The table below shows the rules found, sorted by their confidence.

Discretization Method	Rules Found	Confidence
Method (1). `Every 2 hours`	(02:00~04:00) ==> (low)	0.992
Method (1). `Every 2 hours`	(00:00~02:00) ==> (low)	0.903
Method (1). `Every 2 hours`	(04:00~06:00) ==> (low)	0.855
Method (2). `Morning/Afternon/...`	(Night) ==> (low)	0.837
Method (2). `Morning/Afternon/...`	(low) ==> (Night)	0.797
Method (1). `Every 2 hours`	(16:00~18:00) ==> (high)	0.774
Method (1). `Every 2 hours`	(12:00~14:00) ==> (medium)	0.661
Method (1). `Every 2 hours`	(18:00~20:00) ==> (high)	0.645
Method (1). `Every 2 hours`	(08:00~10:00) ==> (high)	0.637
Method (2). `Morning/Afternon/...`	(Noon) ==> (medium)	0.621

Using “Every 2 hours” approach, we can find 7 rules, which can be conclude as

At 00 ~ 06 o’clock, the flow counts tend to be lower than 5 in every half hour. (confidence > 85%)
At 12 ~ 14 o’clock, the flow counts tend to be in the interval (5, 17] in every half hour. (confidence > 65%)
At 16 ~ 20 o’clock, the flow counts tend to be more than 17 in every half hour (confidence > 64%), especially at 16 ~ 18 o’clock (confidence > 75%).
At 08 ~ 10 o’clock, the flow counts tend to be in the interval more than 17 in every half hour. (confidence > 60%)

Using “Morning/Afternon/...” approach, we can find 3 rules, which can be conclude as

At night (22 ~ 24 and 00 ~ 06 o’clock), the flow counts tend to be lower than 5 in every half hour, and vice versa. (confidence > 79%)
At noon (11 ~ 13 o’clock), the flow counts tend to be in the interval (5, 17] in every half hour. (confidence > 60%)

D. Comparisons

With “Every 2 hours” approach, we can find more rules.
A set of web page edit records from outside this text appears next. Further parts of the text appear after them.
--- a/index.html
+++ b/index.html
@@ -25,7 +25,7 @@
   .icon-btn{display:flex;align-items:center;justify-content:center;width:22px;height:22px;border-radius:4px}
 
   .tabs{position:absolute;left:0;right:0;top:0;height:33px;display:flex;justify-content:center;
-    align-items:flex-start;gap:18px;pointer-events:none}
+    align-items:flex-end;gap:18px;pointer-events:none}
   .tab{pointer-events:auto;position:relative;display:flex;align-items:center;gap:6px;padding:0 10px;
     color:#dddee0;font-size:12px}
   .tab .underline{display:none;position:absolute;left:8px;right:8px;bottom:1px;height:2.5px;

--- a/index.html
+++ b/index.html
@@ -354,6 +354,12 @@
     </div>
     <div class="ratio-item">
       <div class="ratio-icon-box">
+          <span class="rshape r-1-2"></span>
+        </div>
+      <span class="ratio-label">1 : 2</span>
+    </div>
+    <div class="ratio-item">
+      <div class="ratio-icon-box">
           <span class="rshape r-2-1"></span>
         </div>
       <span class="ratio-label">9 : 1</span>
I think it is becuase with this approach, we’ve got more buckets and it happens to match the scenario that flow counts change rapidly at the scale of hour.
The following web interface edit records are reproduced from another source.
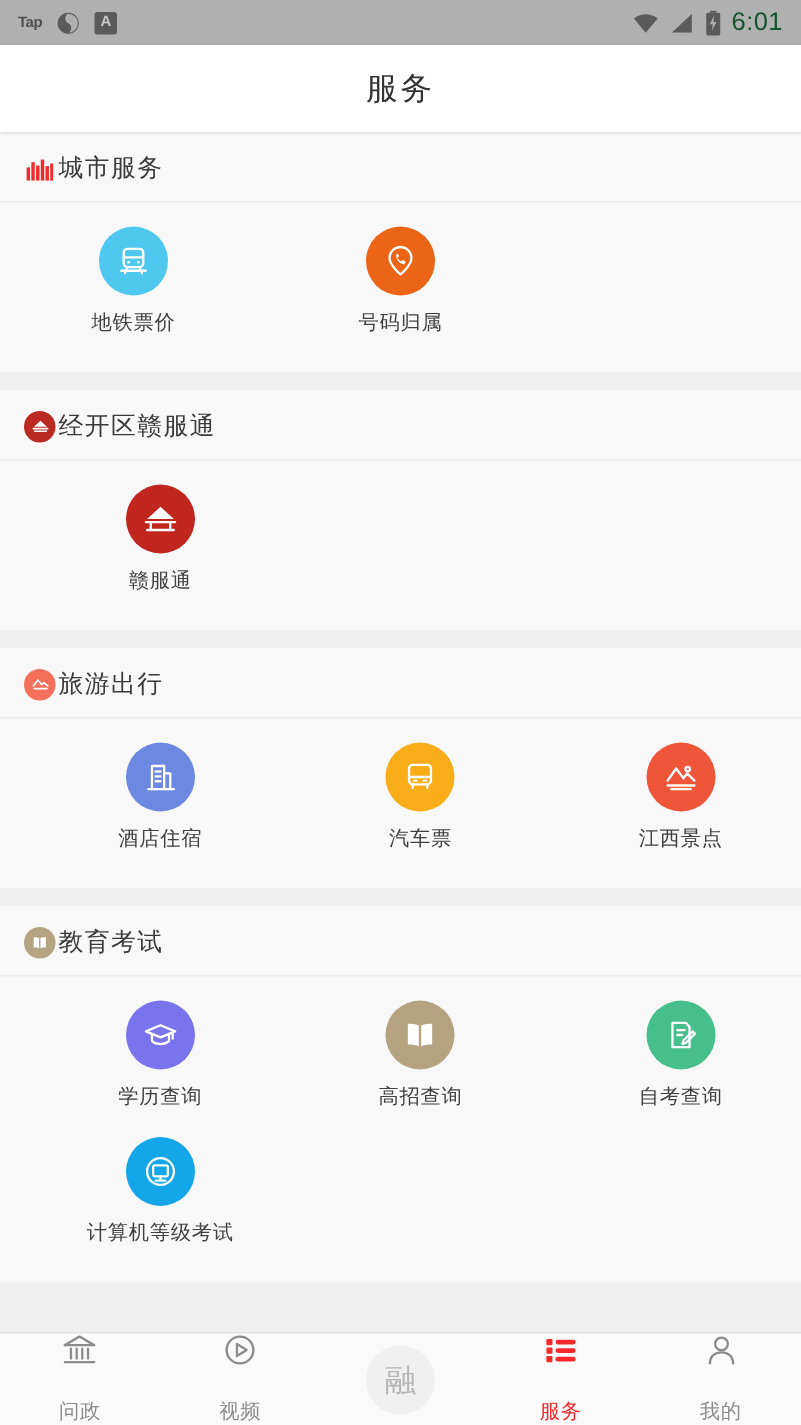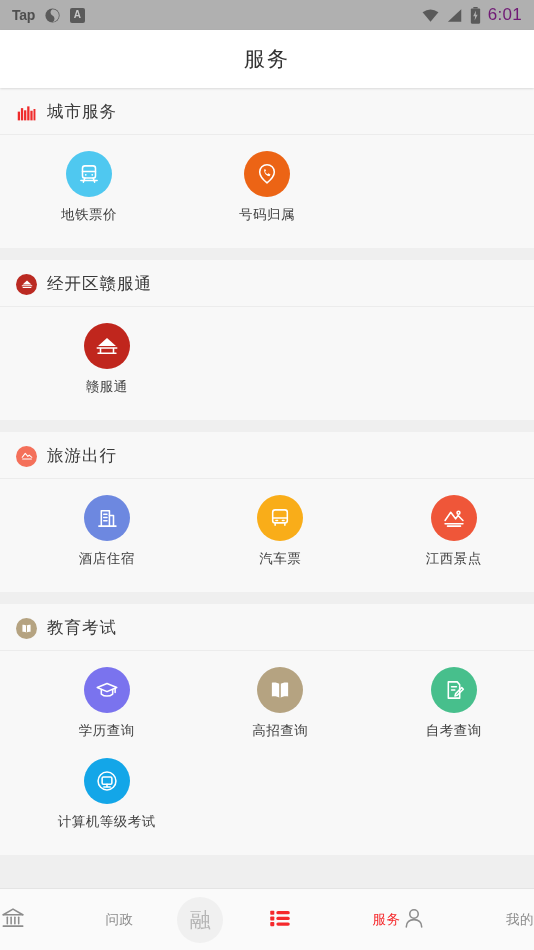--- a/index.html
+++ b/index.html
@@ -17,7 +17,7 @@
   }
   .sb-left{ display:flex; align-items:center; gap:9px; }
   .sb-right{ margin-left:auto; display:flex; align-items:center; gap:7px; }
-  .sb-tap{ font-size:14px; font-weight:700; color:#4f4f4f; letter-spacing:-0.3px; }
+  .sb-tap{ font-size:10px; font-weight:700; color:#4f4f4f; letter-spacing:-0.3px; }
   .sb-time{ font-size:17px; color:#701a75; letter-spacing:0.3px; }
   .sb-ico{ display:block; }
   .sq-a{

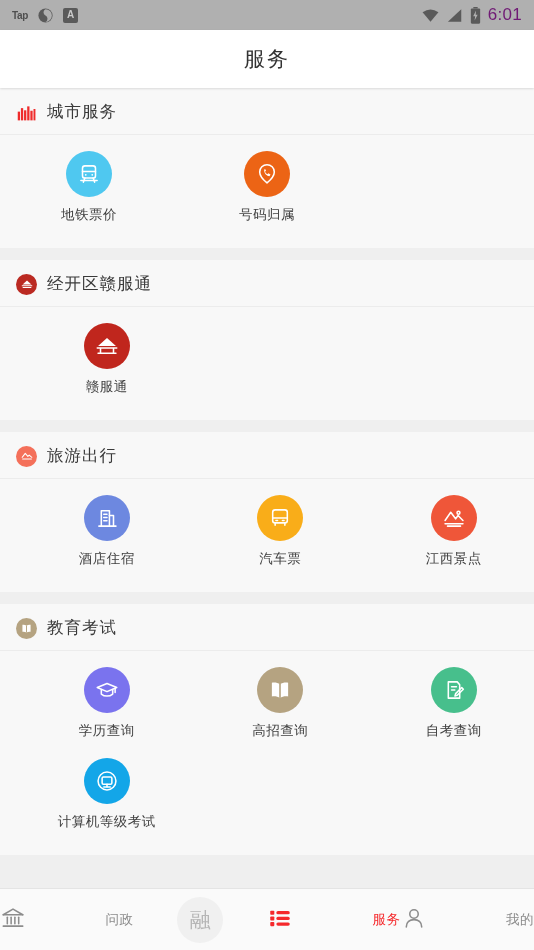--- a/index.html
+++ b/index.html
@@ -18,7 +18,7 @@
   .sb-left{ display:flex; align-items:center; gap:9px; }
   .sb-right{ margin-left:auto; display:flex; align-items:center; gap:7px; }
   .sb-tap{ font-size:10px; font-weight:700; color:#4f4f4f; letter-spacing:-0.3px; }
-  .sb-time{ font-size:17px; color:#701a75; letter-spacing:0.3px; }
+  .sb-time{ font-size:17px; color:#14532d; letter-spacing:0.3px; }
   .sb-ico{ display:block; }
   .sq-a{
     width:15px; height:15px; background:#5a5a5a; border-radius:2px;

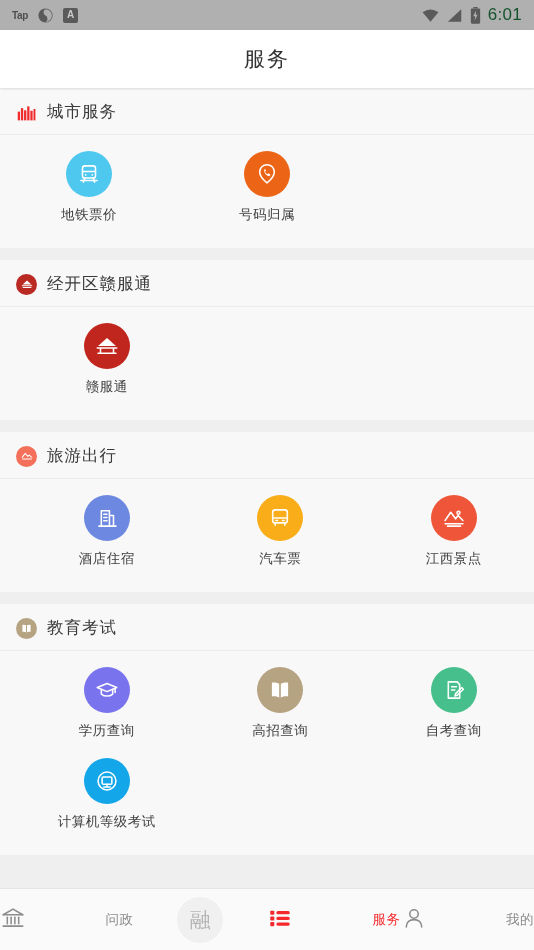--- a/index.html
+++ b/index.html
@@ -41,7 +41,7 @@
   .sec-gap{ height:12px; background:#efefef; }
 
   .sec-head{
-    display:flex; align-items:center; gap:10px;
+    display:flex; align-items:center; gap:2px;
     padding:13px 0 11px 16px;
     border-bottom:1px solid #ececec;
   }

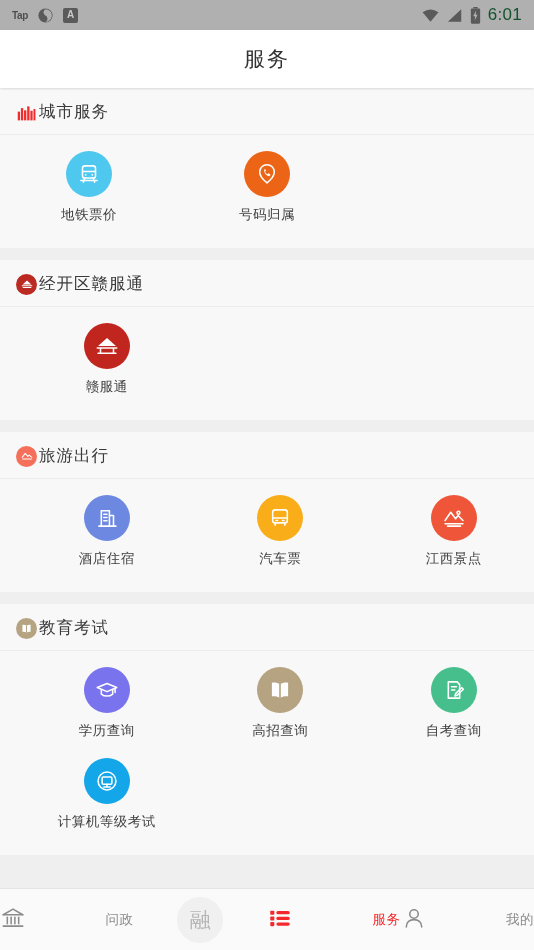--- a/index.html
+++ b/index.html
@@ -72,8 +72,8 @@
     display:flex; align-items:center; position:relative; z-index:6;
   }
   .tab{
-    flex:1 1 0; display:flex; flex-direction:row;
-    align-items:center; justify-content:space-between; gap:14px; height:100%;
+    flex:1 1 0; display:flex; flex-direction:column;
+    align-items:center; justify-content:flex-end; gap:14px; height:100%;
   }
   .tab .tlbl{ font-size:13.5px; color:#8c8c8c; letter-spacing:0.5px; }
   .tab.active .tlbl{ color:#f5292c; }

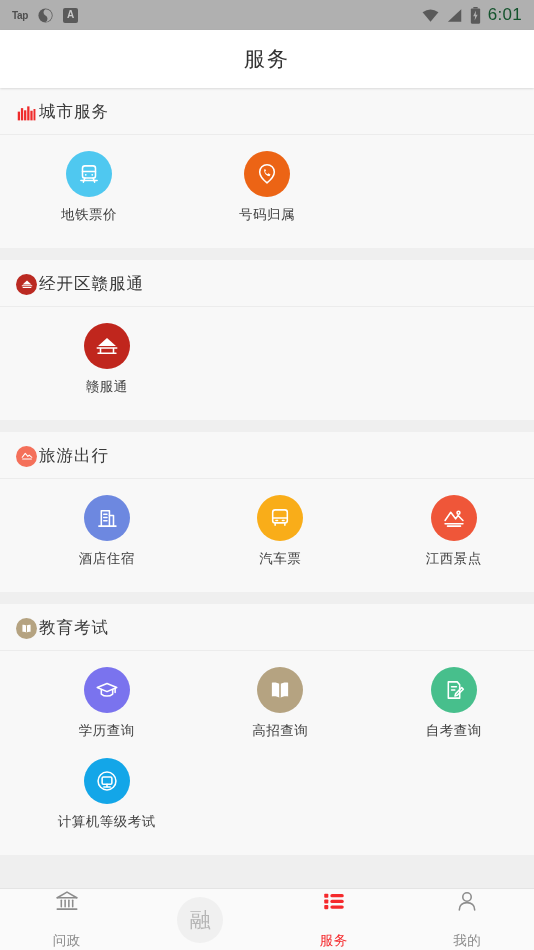--- a/index.html
+++ b/index.html
@@ -315,6 +315,13 @@
           </svg></span>
         <span class="tlbl">问政</span>
       </div>
+      <div class="tab">
+        <span><svg width="26" height="26" viewBox="0 0 32 32" fill="none" stroke="#8c8c8c" stroke-width="1.9" stroke-linejoin="round">
+            <circle cx="16" cy="16" r="11"></circle>
+            <path d="M13.5 11 L21.5 16 L13.5 21 Z"></path>
+          </svg></span>
+        <span class="tlbl">视频</span>
+      </div>
       <div class="tab-center">
         <span class="center-circle">融</span>
       </div>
Top Rules	Discretization Method (1). “`Every 2 hours`” approach	Discretization Method (2). “`Morning/Afternon/...`” approach
confidence > 90%	(02:00~04:00) ==> `less than 5` flow counts per 30 minutes (00:00~02:00) ==> `less than 5` flow counts per 30 minutes
confidence > 80%	(04:00~06:00) ==> `less than 5` flow counts per 30 minutes	(Night) ==> `less than 5` flow counts per 30 minutes
confidence > 70%	(16:00~18:00) ==> `more than 17` flow counts per 30 minutes	`less than 5` flow counts per 30 minutes ==> (Night)
confidence > 60%	(12:00~14:00) ==> `5 ~ 17` flow counts per 30 minutes (18:00~20:00) ==> `more than 17` flow counts per 30 minutes (08:00~10:00) ==> `more than 17` flow counts per 30 minutes	(Noon) ==> `5 ~ 17` flow counts per 30 minutes

If you check the rules carefully, you would find that the rules found by Method (1) almost cover the rules found by Method (2). However, we would say that the rules found by Method (2) is more instinctive at first sight.

Execution time (ms)	Discretization Method (1). “`Every 2 hours`” approach	Discretization Method (2). “`Morning/Afternon/...`” approach
Apriori	3.85	4.67
FP-Growth	9.56	10.0

FP-Growth runs much slower than Apriori in this case. I think it is again because that this transaction dataset is so small (only contains data from station 519) that constructing FP-trees becomes a significant overhead in FP-Grwoth Algorithm.

Task 3: Find Rules between `Station Locations` and Their `Daily Flows`

The third task is to find if there is any association rules between the location of a station and its daily flow counts.

For example,

\[\{40 < longitude \leq 40.5 \} \rightarrow \{High~daily~flow~count\}\]

A. Define Transactions

A transaction consists of

station latitude
station longitude
daily flow counts (sum up everyday in-flow count and out-flow count)

Note that I use daily flow count instead of flow count in every half hour to avoid generating only rules about zero or low flow count.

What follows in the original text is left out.